MADRID.-El Cadillac Escalade será uno de los primeros coches del mundo que montará los faros más revolucionarios del mercado: los faros de led, formados por diodos electroluminicentes. Junto al Escalade, Lexus ya cuenta con este tipo de tecnología en el LS600h, que salió a la venta en junio de 2007, y Audi ha hecho lo propio en el R8.
La versión Platinum del Cadillac Escalade ofrecerá en opción desde enero de 2009 este tipo de luces, que no sólo proporcionan una excelente iluminación, sino que también permite que cada modelo tenga una firma lumínica particular.
En las últimas décadas las marcas europeas se habían hecho con el monopolio de las innovaciones para el automóvil en materia de seguridad. Fueron las primeras en introducir el cinturón de seguridad, los neumáticos radiales, los reposacabezas activos, el antibloqueo de frenos (ABS), los airbags, el control de tracción (TCS), las cubiertas capaces de rodar sin aire, el control de estabilidad (ESP) e, incluso, el sistema precolisión.
Esta supremacía se había extendido al campo de la iluminación, paradójicamente la pata menos visible de la seguridad del coche. En Europa se vieron, a finales de los 50 los primeros faros con distribución asimétrica de luz; las lámparas halógenas, a comienzos de los 70, los faros de xenón, a comienzos de los 90 y, ya en el siglo XXI, los faros que siguen el perfil de la carretera.
Ahora, Cadillac ha decidido poner fin a esta situación. De la mano de Hella, el gran especialista mundial en iluminación del automóvil, se convertirá en una de las primeras marcas -junto con Lexus y Audi- en montar faros de led (acrónimo del inglés light emitting diodes o diodos luminicescentes). Estos faros, que el canal de Motor de elmundo.es tuvo ocasión de probar, presentan varias ventajas sobre los convencionales de lámparas halógenas o, incluso, sobre los de xenón.
La primera es que "los led producen una luz totalmente blanca, igual a la luz del día, que es la que mejor se adapta a la capacidad visual del ojo humano. Esto reduce la fatiga ocular", recuerda Daniel Veitner, responsable de Marketing de la división de Iluminación de Hella. Por otra parte, estos diodos "tienen una vida media de más de 100.000 horas, más incluso que la del propio vehículo", equivale a unos 12 años de uso continuo durante las 24 horas del día, señala Veitner.

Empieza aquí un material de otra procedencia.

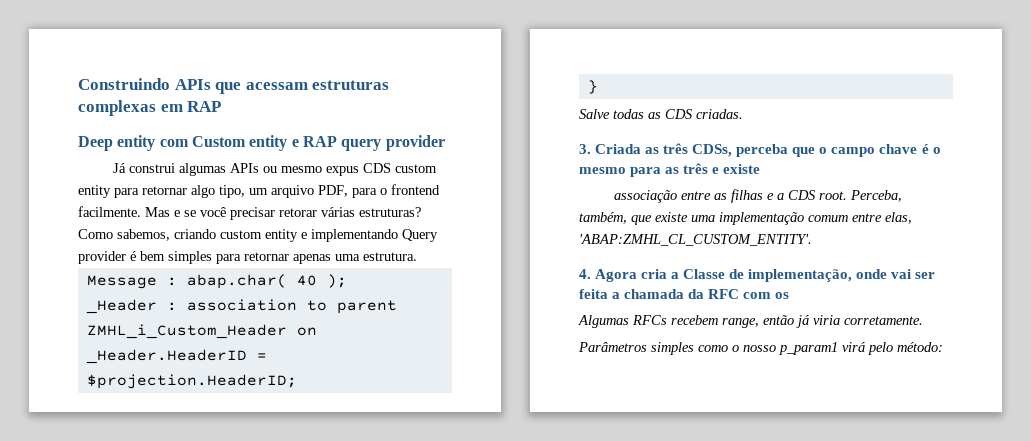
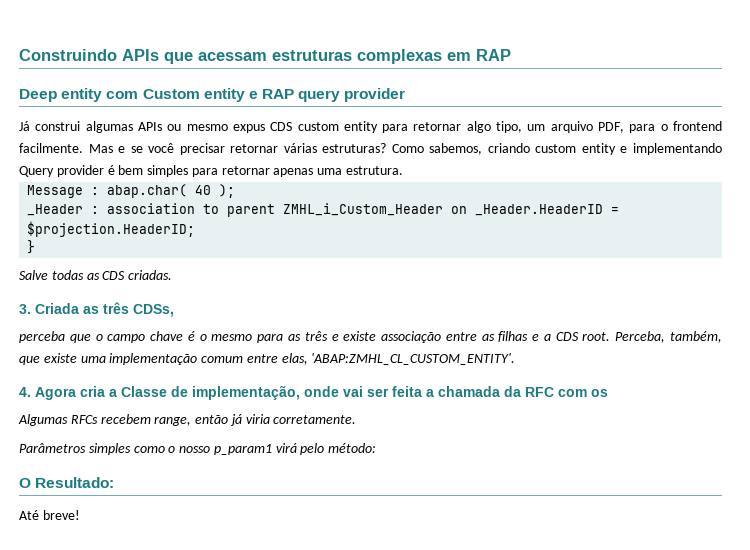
- Mas e se você precisar retorar várias estruturas?
+ Mas e se você precisar retornar várias estruturas?
- 3. Criada as três CDSs, perceba que o campo chave é o mesmo para as três e existe
- associação entre as filhas e a CDS root.
+ 3. Criada as três CDSs,
+ perceba que o campo chave é o mesmo para as três e existe associação entre as filhas e a CDS root.
+ O Resultado:
+ Até breve!

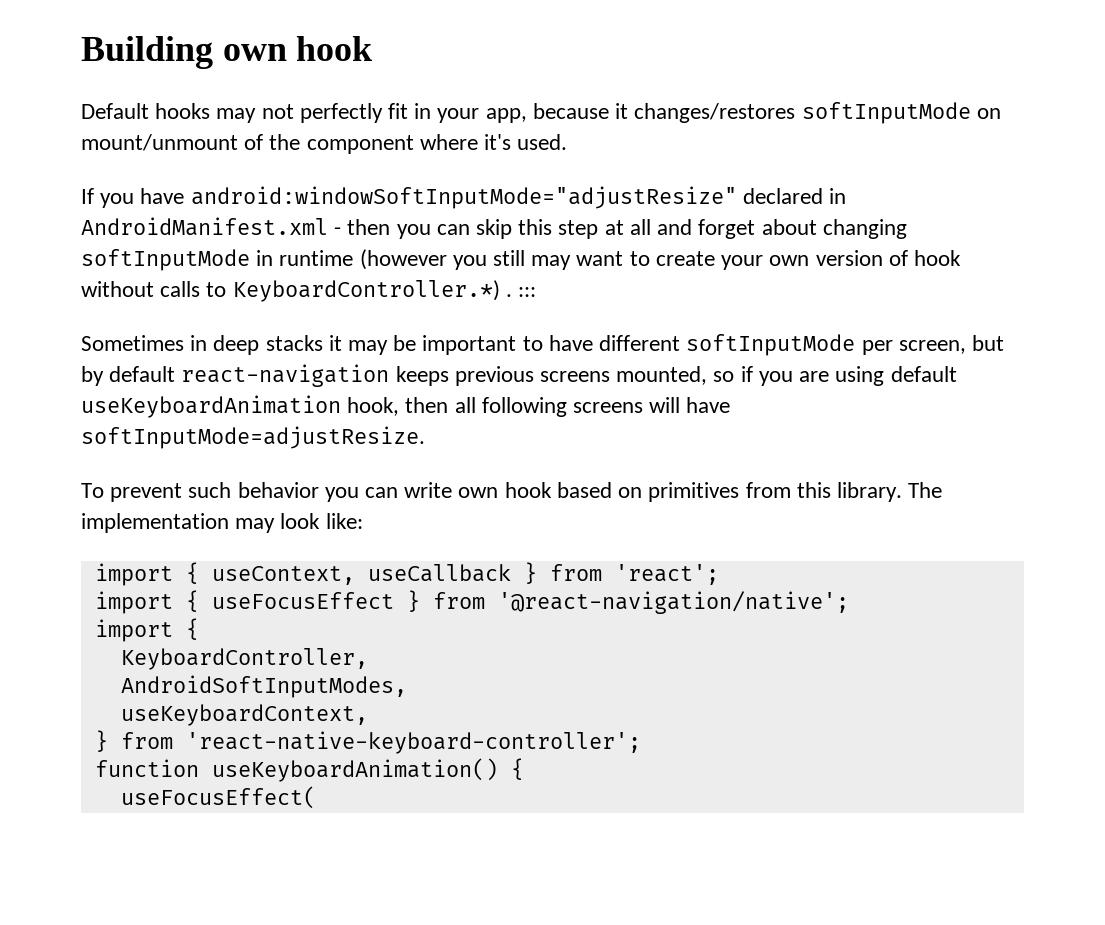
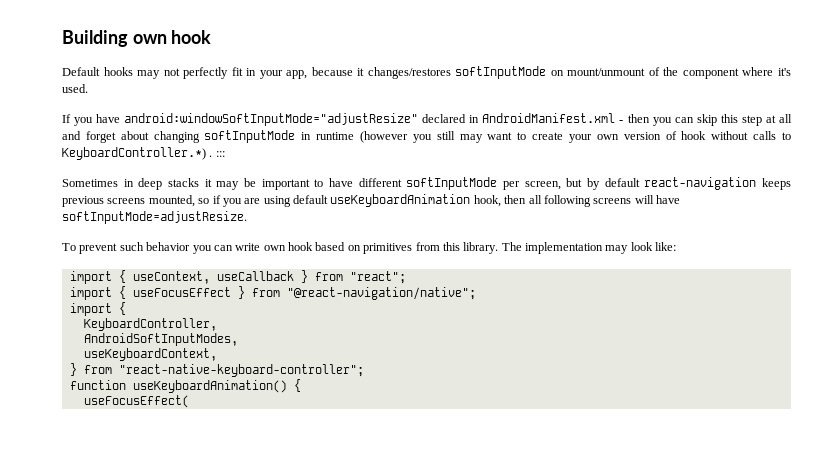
- import { useContext, useCallback } from 'react';
+ import { useContext, useCallback } from "react";
- import { useFocusEffect } from '@react-navigation/native';
+ import { useFocusEffect } from "@react-navigation/native";
- } from 'react-native-keyboard-controller';
+ } from "react-native-keyboard-controller";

También hay que destacar que un led o un grupo de ellos pueden sustituirse en caso de fallo, sin tener que cambiar todo el faro, como sucede con los de xenón, con el consiguiente ahorro de dinero.
Además, "los faros de led no dejan ninguna zona sin iluminar, gracias a que los diferentes diodos crean áreas de luz que se superponen. De esta forma, se crea una zona iluminada que alcanza varios cientos de metros cuando se encienden las largas", prosigue el ingeniero.
Otra ventaja de los led es que su haz de luz se puede diseñar a voluntad. En el caso del Cadillac Escalade, cada faro consta de nueve luces. Cinco de ellas forman la denominada luz de día. Se les suman otras dos de posición, para generar las luces de cruce. Finalmente, dos potentes led superponen su luz para dar paso a las largas. Por otra parte, dado que los led forman conjuntos integrados, "basta con regular tan sólo una de las luces para que todas las demás lo hagan automáticamente", explica el representante de la marca alemana.
Por último, pero no menos importante, los faros de led "transmiten una imagen de alta calidad y exclusividad, cada vez más apreciada por los automovilistas", añade Veitner. "De hecho, todos los coches premium incluyen algún tipo de led en su sistema de iluminación", explica el ingeniero Michael Kleinkes, otro de los responsables de la división de Iluminación de Hella.
"Todas las marcas de coches trabajan ya en definir unos faros específicos, que permitirán que sus coches sean fácilmente indentificables por su firma lumíca. Trabajamos en ello con las marcas europeas y americanas", comenta Veitner.
¿Y las japonesas? "También ellos están trabajando en este terreno". ¿Qué hay de los chinos? "Bueno, ellos también se han interesado pero, por el momento, no estamos trabajando con ninguno de ellos", agrega el ingeniero. Los responsables del proyecto no ocultan que no todo es un camino de rosas en la trayectoria de los faros de led. Lo más problemático es el calor. Los led no pueden superar los 150 grados de tempetarura, por ello el faro cuenta con un ventilador que sopla los componentes eléctrónicos de abajo hacia arriba.
Por último, está el precio. Veitner declina responder a la pregunta. Finalmente explica: "Estos faros son casi un prototipo. No hemos mirado los costes. El coste de los faros futuros será parecido al xenón".
Otro problema, éste para Hella, es cómo sacar rendimiento a unos faros que nunca se funden. "Estamos trabajando sobre esta cuestión", reconoce Veitner con cierto embarazo.